The visibility that the female characters of the Casa de las Ideas have gained in recent years is a reflection of the change in the traditional paradigm, since the potential public is more aware and diversified, becoming more inclusive and even demanding of its themes.
In the case of superhero comics (until not long ago an almost exclusively male feud) it was necessary to reformulate obsolete models and offer new points of view on many characters, especially female ones.
The current presence of strong female characters and protagonists was spearheaded by one of the most storied women in the publishing house: Carol Danvers , today known as Captain Marvel .
But who really is Carol Danvers and why does she seem to be the only one capable of saving the universe?

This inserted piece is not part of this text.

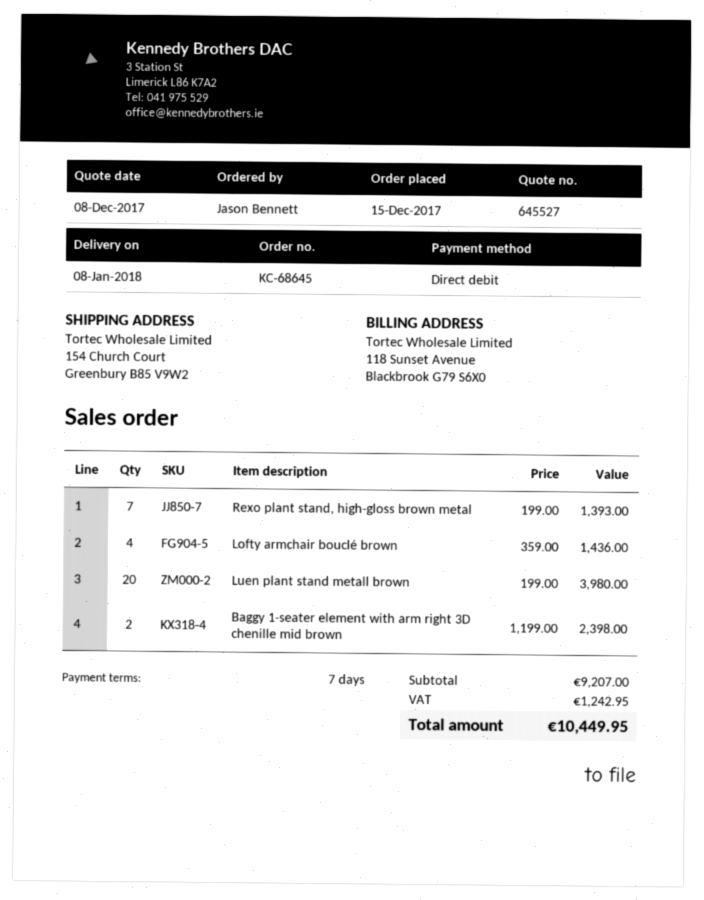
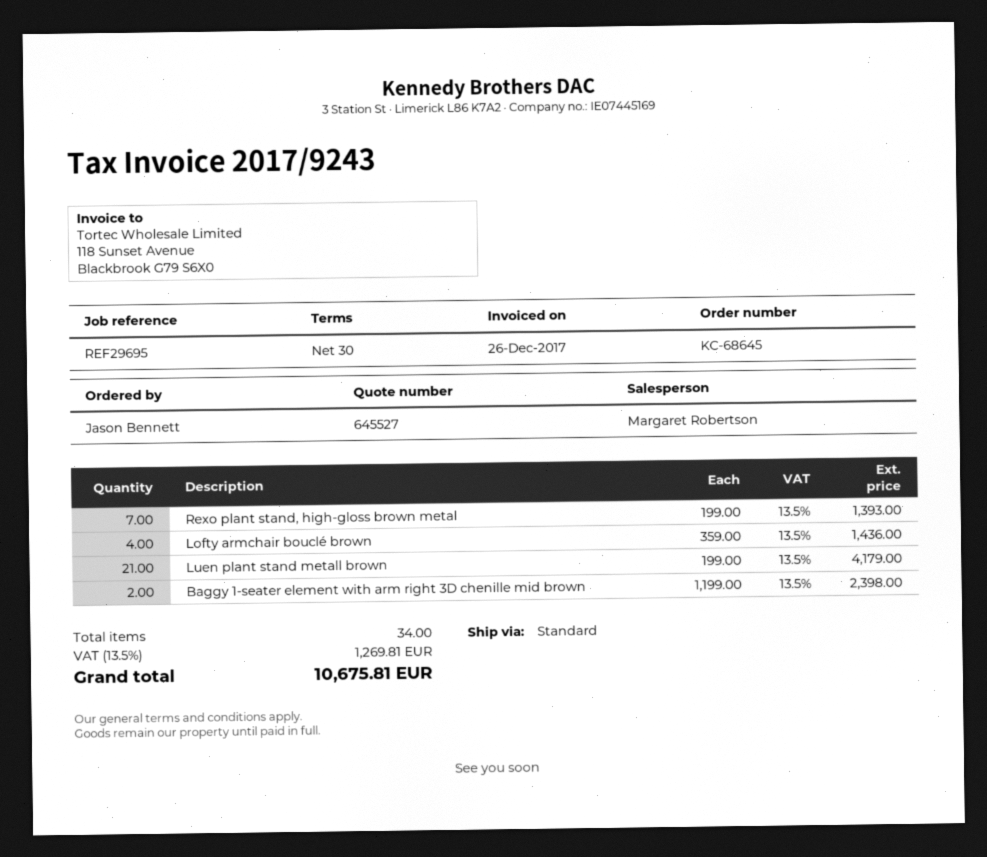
payment terms: 7 days -> 30 days
Luen plant stand metall brown: 20 x 199.00 = 3980.00 -> 21 x 199.00 = 4179.00
tax: 1242.95 -> 1269.81
total: 10449.95 -> 10675.81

In the comics, the character already has 50 years of history , one of the most varied and controversial. Pilot, soldier, superheroine, avenger, space adventurer… Review with us the trajectory of what today has become the greatest feminist icon in the Marvel Universe!
Carol Danvers, the vase bride
Carol Danvers debuted in the Marvel Universe at the end of the 1960s, specifically in Marvel Super-Heroes #13 , with a cover date of March 1968. Created by Roy Thomas and Gene Colan, Carol held the rank of Colonel of the United States Air Force and was the head of security at the NASA facility at Cape Canaveral where Dr. Walter Lawson, the then-human alter ego of Mar-Vell , the renegade Kree hero known as Captain Marvel , worked. .
However, Carol’s main role during this stage was that of occasional romantic interest and damsel in distress, a trend unfortunately typical of Marvel in those years, which marginalized its female characters.
In Captain Marvel #16-18 (September 1969 – November 1969) she was kidnapped by Mar-Vell’s great enemy, Kree Commander Yon-Rogg. During the fight between the two, the energy of the weapon that the villain intended to use, called Psycho-Magnetron, would end up being released and bombard Mar-Vell himself and Carol. Yon-Rogg was killed in the resulting explosion, while the Psycho-Magnetron’s energy would cause Mar-Vell’s Kree DNA to fuse with Carol’s human DNA, giving her superhuman abilities similar to those possessed by Captain Marvel.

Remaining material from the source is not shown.